Personal Health consists of the following segments:
- Health & Wellness
- Personal Care
- Domestic Appliances
- Sleep & Respiratory Care
Comparable sales for this business grew at a respectable 7% year-on-year. The Health & Wellness segment led the way with double-digit growth, while the other segments experienced mid-single digit annual growth. In terms of geography, sales grew at a high-single digit pace across Europe, the Middle East, and Turkey–while growing at a mid-single digit pace in North America. The entire Personal Health business has thrived as rising incomes in developing markets drive demand for appliances that were once beyond the means of many. The brand awareness of Philips’ Sonicare and Norelco lines has certainly aided market penetration in developing nations, where Philips can rely on robust sales growth for years to come. Overall, higher margins in Personal Health seem sustainable as both sales and EBIT increase at a healthy rate.
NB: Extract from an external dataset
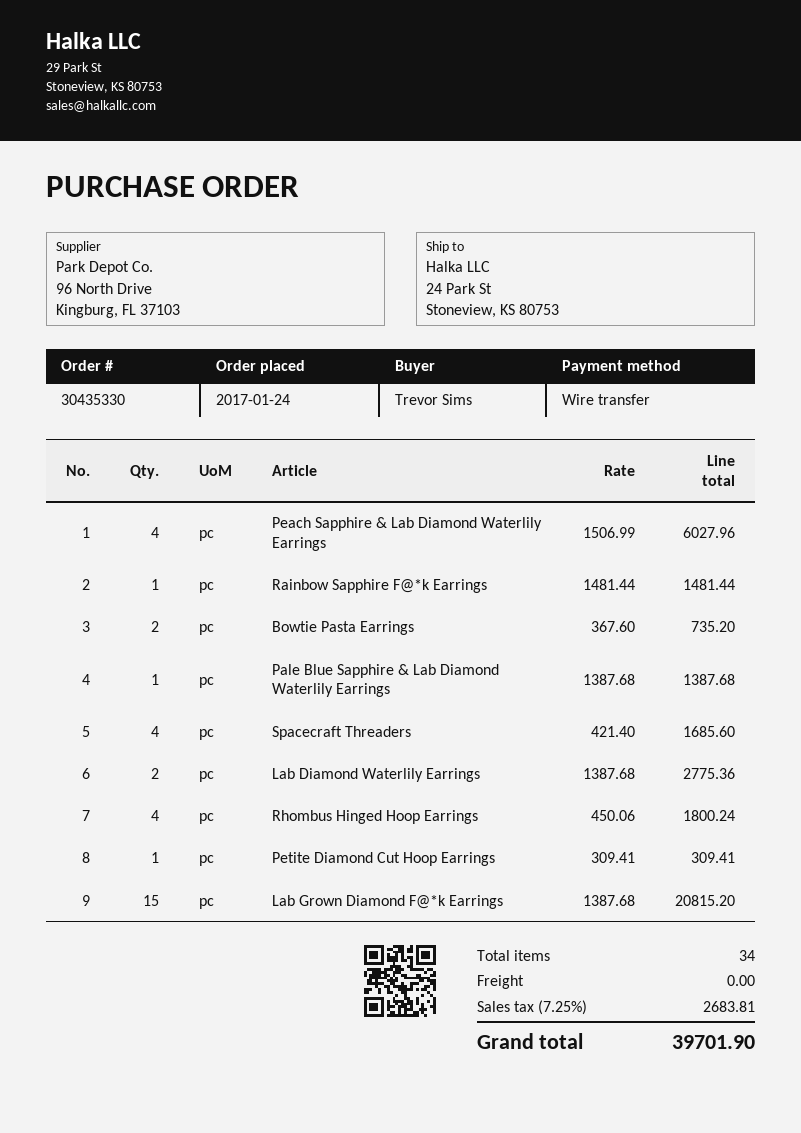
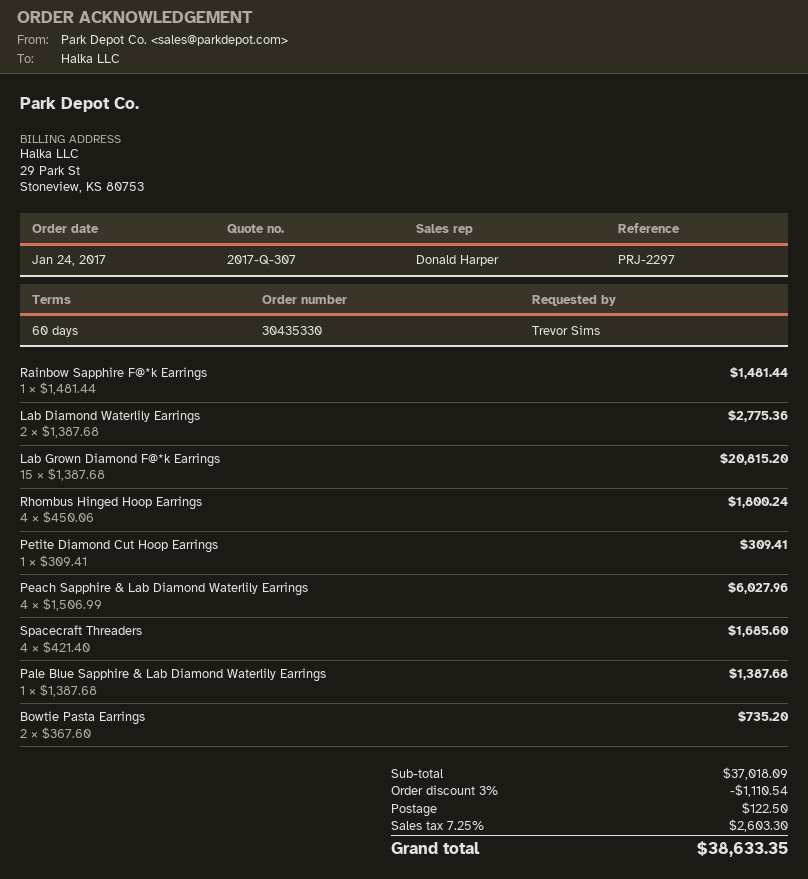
discount: none -> 3% = 1110.54
shipping: 0.00 -> 122.50
tax: 7.25% = 2683.81 -> 7.25% = 2603.30
total: 39701.90 -> 38633.35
Next, let’s take a look at Diagnosis & Treatment:
- Diagnostic Imaging
- Image-Guided Therapy
Comparable sales growth was modest at 4% year-on-year. However, the real promise lies within the Image-Guided Therapy segment, which experienced double-digit growth for the year. With the recent acquisitions of CardioProlific and Spectranetics, Philips is aiming to capitalize on innovative peripheral artery disease treatments like Spectranetics’ “Stellarex,” which is currently awaiting FDA approval. Approval of Stellarex in the US is estimated to generate over EUR 100 million in the first few years (and likely more assuming Philips taps into their expansive distribution system). For the other segments, Diagnostic Imaging had low-single digit growth and Ultrasound was flat for the year. The strongest performing regions were Latin America and China, with double-digit and single-digit growth, respectively. Although sales growth in Diagnosis & Treatment were modest, Image-Guided Therapy is promising as Philips’ main growth generator, which they have acknowledged via their recent acquisition spree. If Spectranetics and CardioProlific are immediately accretive, Image-Guided Therapy will be shareholders’ best bet for driving earnings growth.
Moving on to Connected Care & Health Informatics:
Comparable sales grew 4% year-on-year, with the business finally achieving growth after two previous years of flat comparable sales growth. Connected Care & Health Informatics may be less noteworthy compared to the other businesses, but it represents stability through its appeal to contrasting demographics. In growth regions (where birth rates are typically higher) and mature markets (where elderly care is growing exponentially), enterprise products/solutions that cater to postnatal and geriatric care will be in high demand for the foreseeable future. The segments within Connected Care & Health Informatics may not be growth powerhouses like Image-Guided Therapy, but they will be the backbone of Philips’ HealthTech portfolio, helping smooth potential hiccups during the rapid growth of other segments and businesses.
Philips’ stock price has gained approximately $10 in the past twelve months—hovering around $35/share now—which is impressive for a company whose stock price was stagnant for a number of years. Despite 5% in comparable sales growth and a sharp increase in EBIT year-on-year, Philips cannot rely on cost-cutting to create value for investors indefinitely. They will have to prove that they can sustain long-term comparable sales growth–which will be contingent on the performance of their new acquisitions in the Image-Guided Therapy segment.
If you already own Philips, I recommend holding it. Otherwise, I would avoid buying shares unless the 2017 annual report shows that Philips’ acquisition of both Spectranetics and CardioProlific has resulted in continued double-digit growth for the Image-Guided Therapy segment.